# [Task description]
Since pictures are not wanted in the copy, output only the rest of each record exactly.

(Front-end code edit data)
------------------------------------

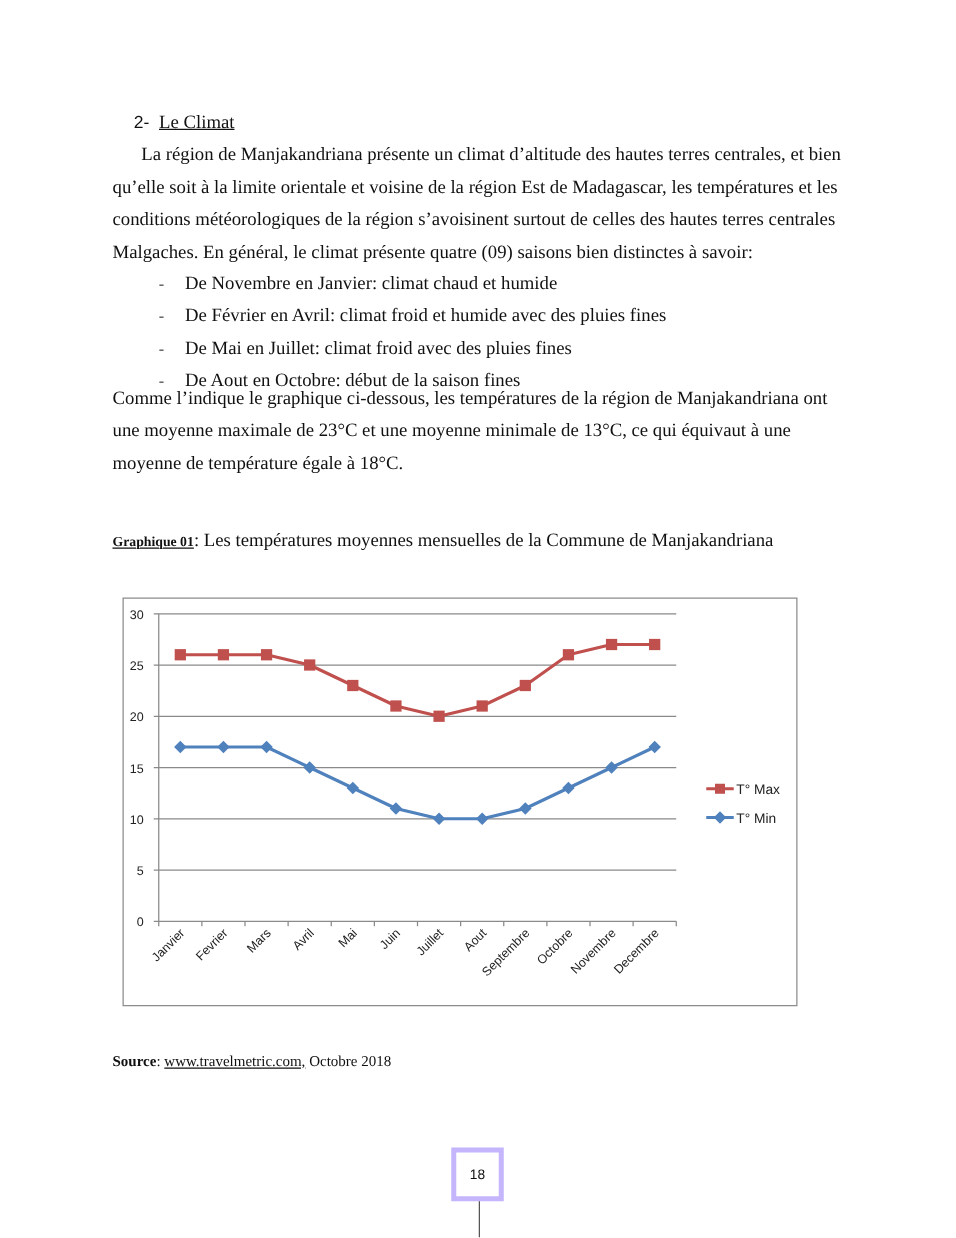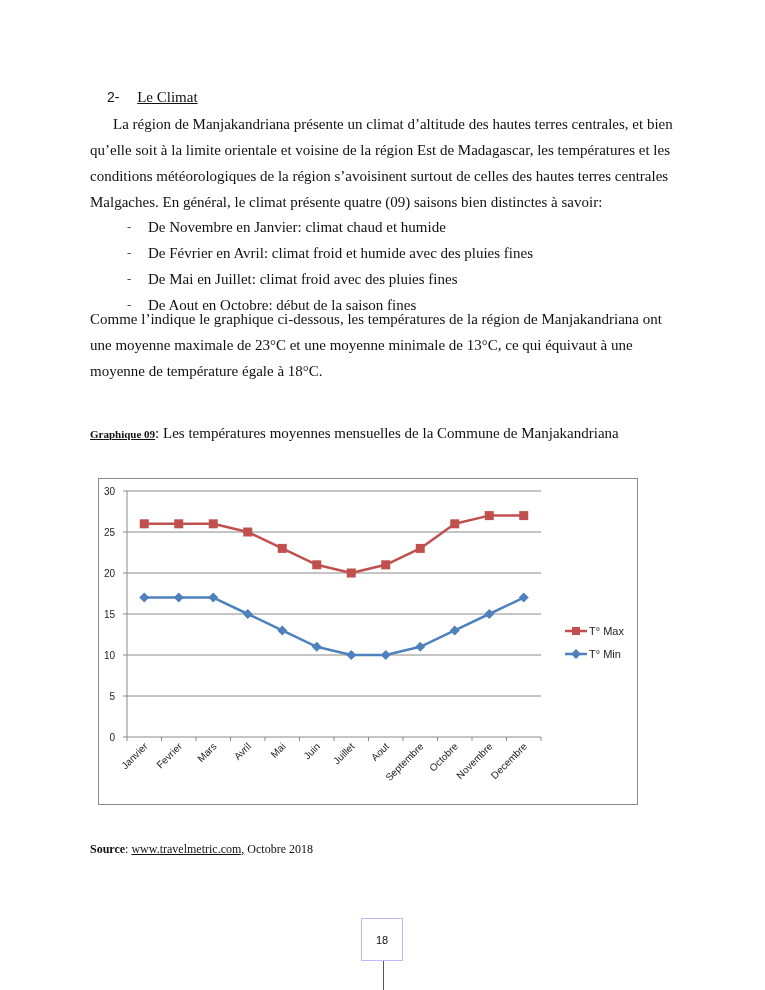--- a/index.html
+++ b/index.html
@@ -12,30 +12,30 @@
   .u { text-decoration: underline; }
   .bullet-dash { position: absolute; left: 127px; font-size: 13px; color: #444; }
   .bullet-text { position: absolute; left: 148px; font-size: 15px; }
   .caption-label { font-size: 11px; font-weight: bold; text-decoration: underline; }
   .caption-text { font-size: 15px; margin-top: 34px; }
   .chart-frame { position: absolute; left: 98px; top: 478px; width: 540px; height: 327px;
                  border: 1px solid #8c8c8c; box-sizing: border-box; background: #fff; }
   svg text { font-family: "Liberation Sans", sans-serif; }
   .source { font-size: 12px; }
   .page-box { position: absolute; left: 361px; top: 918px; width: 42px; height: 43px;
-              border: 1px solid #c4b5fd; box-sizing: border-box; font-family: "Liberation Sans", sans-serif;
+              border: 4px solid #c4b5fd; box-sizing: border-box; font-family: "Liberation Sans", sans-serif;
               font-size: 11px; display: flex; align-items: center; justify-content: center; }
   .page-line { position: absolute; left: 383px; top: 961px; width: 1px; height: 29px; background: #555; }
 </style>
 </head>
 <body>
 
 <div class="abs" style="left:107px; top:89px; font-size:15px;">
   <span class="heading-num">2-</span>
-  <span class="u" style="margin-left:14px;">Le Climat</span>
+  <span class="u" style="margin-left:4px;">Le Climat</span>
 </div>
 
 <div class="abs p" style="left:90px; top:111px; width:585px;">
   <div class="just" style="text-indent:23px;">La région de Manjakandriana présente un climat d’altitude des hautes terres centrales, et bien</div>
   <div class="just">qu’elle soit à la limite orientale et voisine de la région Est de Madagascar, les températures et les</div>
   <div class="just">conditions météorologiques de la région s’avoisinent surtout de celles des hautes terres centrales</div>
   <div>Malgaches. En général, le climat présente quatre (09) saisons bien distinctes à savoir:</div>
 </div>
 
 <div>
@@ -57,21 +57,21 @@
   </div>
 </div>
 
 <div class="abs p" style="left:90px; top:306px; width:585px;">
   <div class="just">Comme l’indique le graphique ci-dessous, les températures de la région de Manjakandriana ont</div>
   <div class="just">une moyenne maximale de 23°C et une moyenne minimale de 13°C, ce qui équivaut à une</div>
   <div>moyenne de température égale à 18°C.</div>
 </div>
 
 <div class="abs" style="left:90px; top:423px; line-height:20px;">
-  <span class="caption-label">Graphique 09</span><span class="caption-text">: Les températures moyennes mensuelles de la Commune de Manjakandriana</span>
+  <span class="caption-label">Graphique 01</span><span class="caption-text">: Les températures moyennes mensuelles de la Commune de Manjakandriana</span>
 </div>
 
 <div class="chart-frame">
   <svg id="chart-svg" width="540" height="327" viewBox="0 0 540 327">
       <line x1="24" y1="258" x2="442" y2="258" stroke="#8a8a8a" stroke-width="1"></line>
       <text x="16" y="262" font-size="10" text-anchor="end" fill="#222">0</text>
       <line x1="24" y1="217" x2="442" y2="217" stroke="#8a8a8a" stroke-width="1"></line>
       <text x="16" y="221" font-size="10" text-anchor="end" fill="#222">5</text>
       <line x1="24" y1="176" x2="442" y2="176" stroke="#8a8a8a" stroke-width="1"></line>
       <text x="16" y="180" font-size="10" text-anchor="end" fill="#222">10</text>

------------------------------------

# [Exercise output]
--- a/index.html
+++ b/index.html
@@ -12,30 +12,30 @@
   .u { text-decoration: underline; }
   .bullet-dash { position: absolute; left: 127px; font-size: 13px; color: #444; }
   .bullet-text { position: absolute; left: 148px; font-size: 15px; }
   .caption-label { font-size: 11px; font-weight: bold; text-decoration: underline; }
   .caption-text { font-size: 15px; margin-top: 34px; }
   .chart-frame { position: absolute; left: 98px; top: 478px; width: 540px; height: 327px;
                  border: 1px solid #8c8c8c; box-sizing: border-box; background: #fff; }
   svg text { font-family: "Liberation Sans", sans-serif; }
   .source { font-size: 12px; }
   .page-box { position: absolute; left: 361px; top: 918px; width: 42px; height: 43px;
-              border: 1px solid #c4b5fd; box-sizing: border-box; font-family: "Liberation Sans", sans-serif;
+              border: 4px solid #c4b5fd; box-sizing: border-box; font-family: "Liberation Sans", sans-serif;
               font-size: 11px; display: flex; align-items: center; justify-content: center; }
   .page-line { position: absolute; left: 383px; top: 961px; width: 1px; height: 29px; background: #555; }
 </style>
 </head>
 <body>
 
 <div class="abs" style="left:107px; top:89px; font-size:15px;">
   <span class="heading-num">2-</span>
-  <span class="u" style="margin-left:14px;">Le Climat</span>
+  <span class="u" style="margin-left:4px;">Le Climat</span>
 </div>
 
 <div class="abs p" style="left:90px; top:111px; width:585px;">
   <div class="just" style="text-indent:23px;">La région de Manjakandriana présente un climat d’altitude des hautes terres centrales, et bien</div>
   <div class="just">qu’elle soit à la limite orientale et voisine de la région Est de Madagascar, les températures et les</div>
   <div class="just">conditions météorologiques de la région s’avoisinent surtout de celles des hautes terres centrales</div>
   <div>Malgaches. En général, le climat présente quatre (09) saisons bien distinctes à savoir:</div>
 </div>
 
 <div>
@@ -57,21 +57,21 @@
   </div>
 </div>
 
 <div class="abs p" style="left:90px; top:306px; width:585px;">
   <div class="just">Comme l’indique le graphique ci-dessous, les températures de la région de Manjakandriana ont</div>
   <div class="just">une moyenne maximale de 23°C et une moyenne minimale de 13°C, ce qui équivaut à une</div>
   <div>moyenne de température égale à 18°C.</div>
 </div>
 
 <div class="abs" style="left:90px; top:423px; line-height:20px;">
-  <span class="caption-label">Graphique 09</span><span class="caption-text">: Les températures moyennes mensuelles de la Commune de Manjakandriana</span>
+  <span class="caption-label">Graphique 01</span><span class="caption-text">: Les températures moyennes mensuelles de la Commune de Manjakandriana</span>
 </div>
 
 <div class="chart-frame">
   <svg id="chart-svg" width="540" height="327" viewBox="0 0 540 327">
       <line x1="24" y1="258" x2="442" y2="258" stroke="#8a8a8a" stroke-width="1"></line>
       <text x="16" y="262" font-size="10" text-anchor="end" fill="#222">0</text>
       <line x1="24" y1="217" x2="442" y2="217" stroke="#8a8a8a" stroke-width="1"></line>
       <text x="16" y="221" font-size="10" text-anchor="end" fill="#222">5</text>
       <line x1="24" y1="176" x2="442" y2="176" stroke="#8a8a8a" stroke-width="1"></line>
       <text x="16" y="180" font-size="10" text-anchor="end" fill="#222">10</text>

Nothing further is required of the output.